Today is the feast of the Visitation of our Lady, when we recall the story in Luke's gospel where Mary visits her cousin Elizabeth. Mary is greeted by Elizabeth as full of grace, and the child in Mary's womb (John the Baptist) leaps for joy. Mary sings her song, the Magnificat, which we use every day at evening prayer:

My soul proclaims the greatness of the Lord,
my spirit rejoices in God my Savior
for he has looked with favor on his lowly servant.
From this day all generations will call me blessed:
the Almighty has done great things for me,
and holy is his Name.
He has mercy on those who fear him
in every generation.
He has shown the strength of his arm,
he has scattered the proud in their conceit.

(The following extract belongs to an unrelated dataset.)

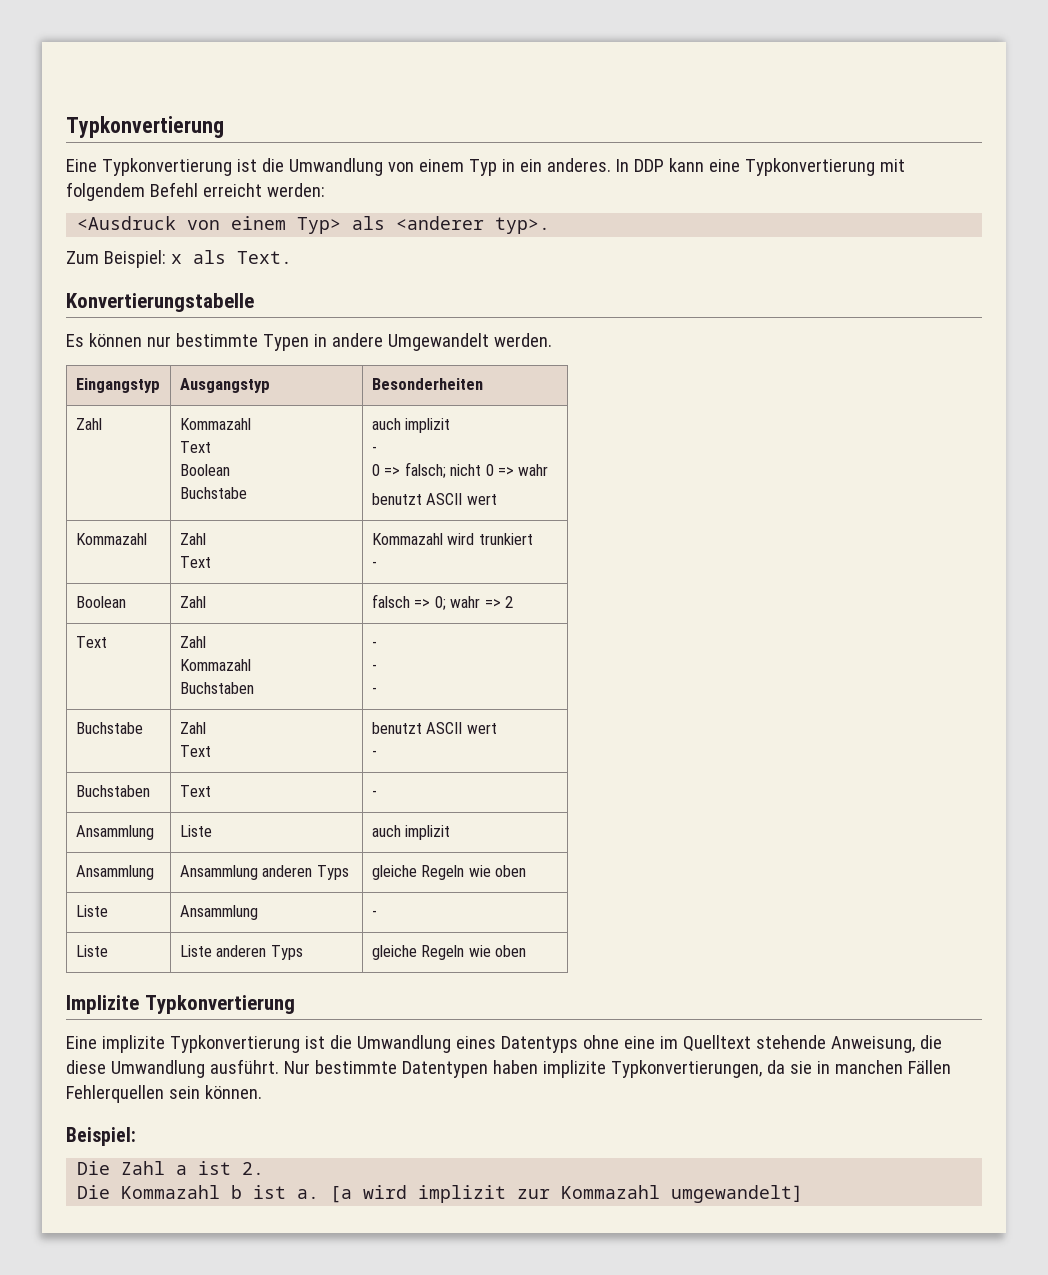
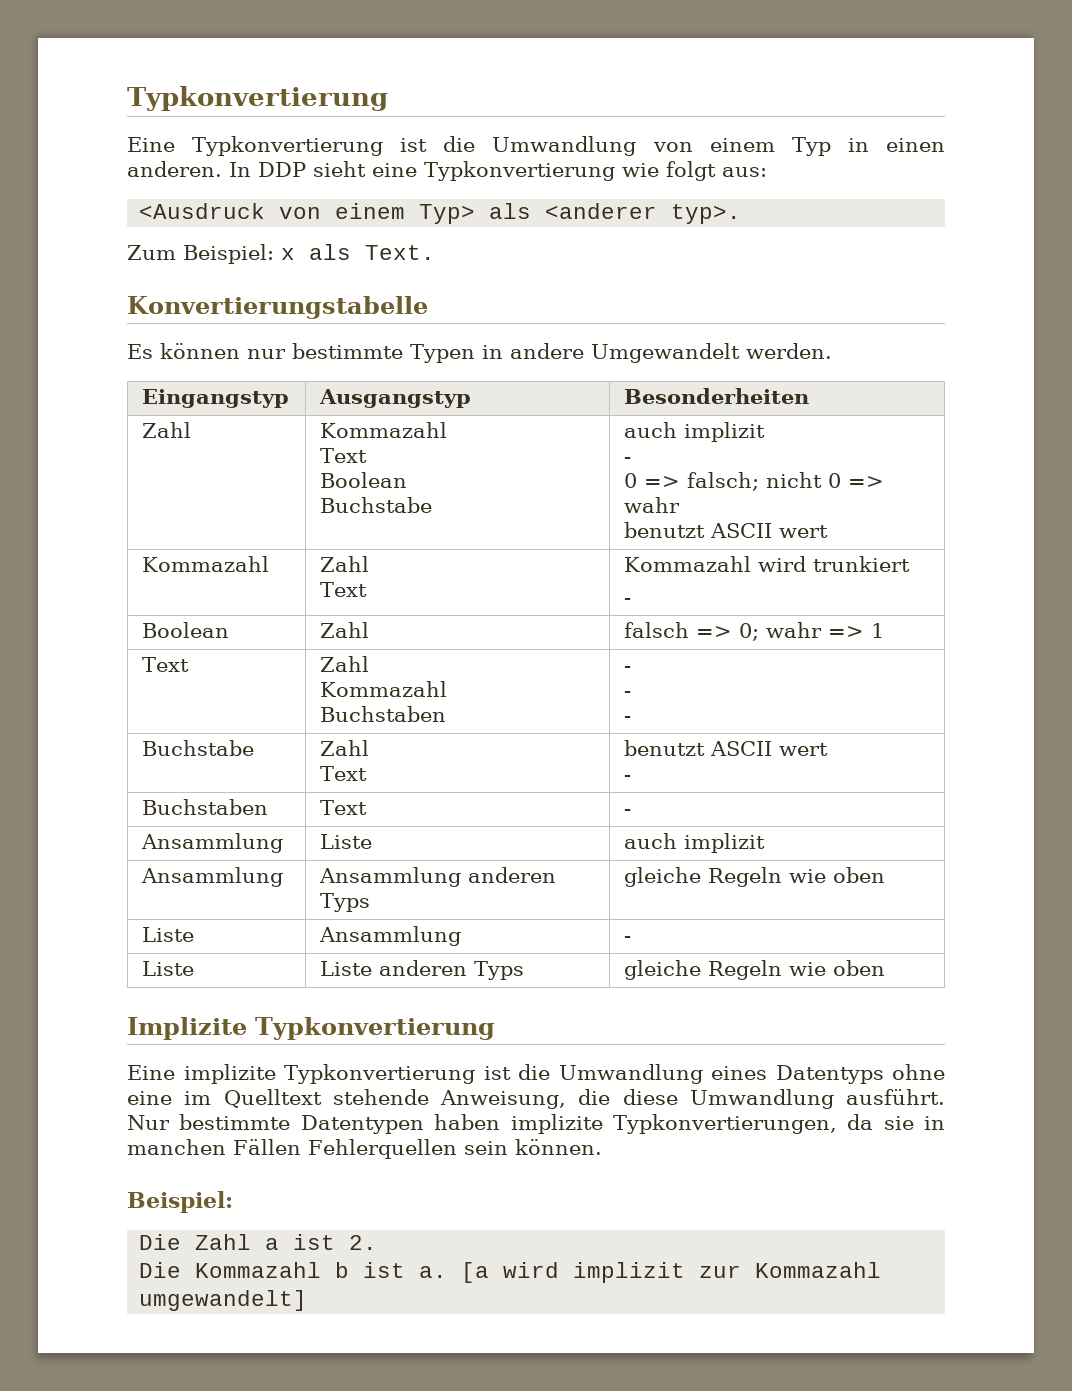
[519,158,611,172] ein anderes. -> [885,138,945,152] [127,161,222,177] einen anderen.
[668,158,704,172] kann -> [313,161,366,177] sieht
[879,159,905,172] [66,182,325,201] mit folgendem Befehl erreicht werden: -> [622,161,767,181] wie folgt aus:
[504,596,513,608] 2 -> [871,623,885,638] 1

He has cast down the mighty from their thrones,
and has lifted up the lowly.
He has filled the hungry with good things,
and the rich he has sent away empty.
He has come to the help of his servant Israel
for he has remembered his promise of mercy,
the promise he made to our fathers,
to Abraham and his children for ever.
There is a danger of spiritualising away Mary's words in the Magnificat, of thinking that all this talk of the lowly and the hungry is really about people who are inwardly humble, or who hunger for God (rather than for food*). No: the clear message of the prophets in the Old Testament is that our God is on the side of the poor and powerless, and this message finds an echo in Mary's song. In these times of economic crisis, it is a message we should take on board!



*Of course, it's a good thing to hunger for God - it's just that this isn't what this passage of scripture is talking about!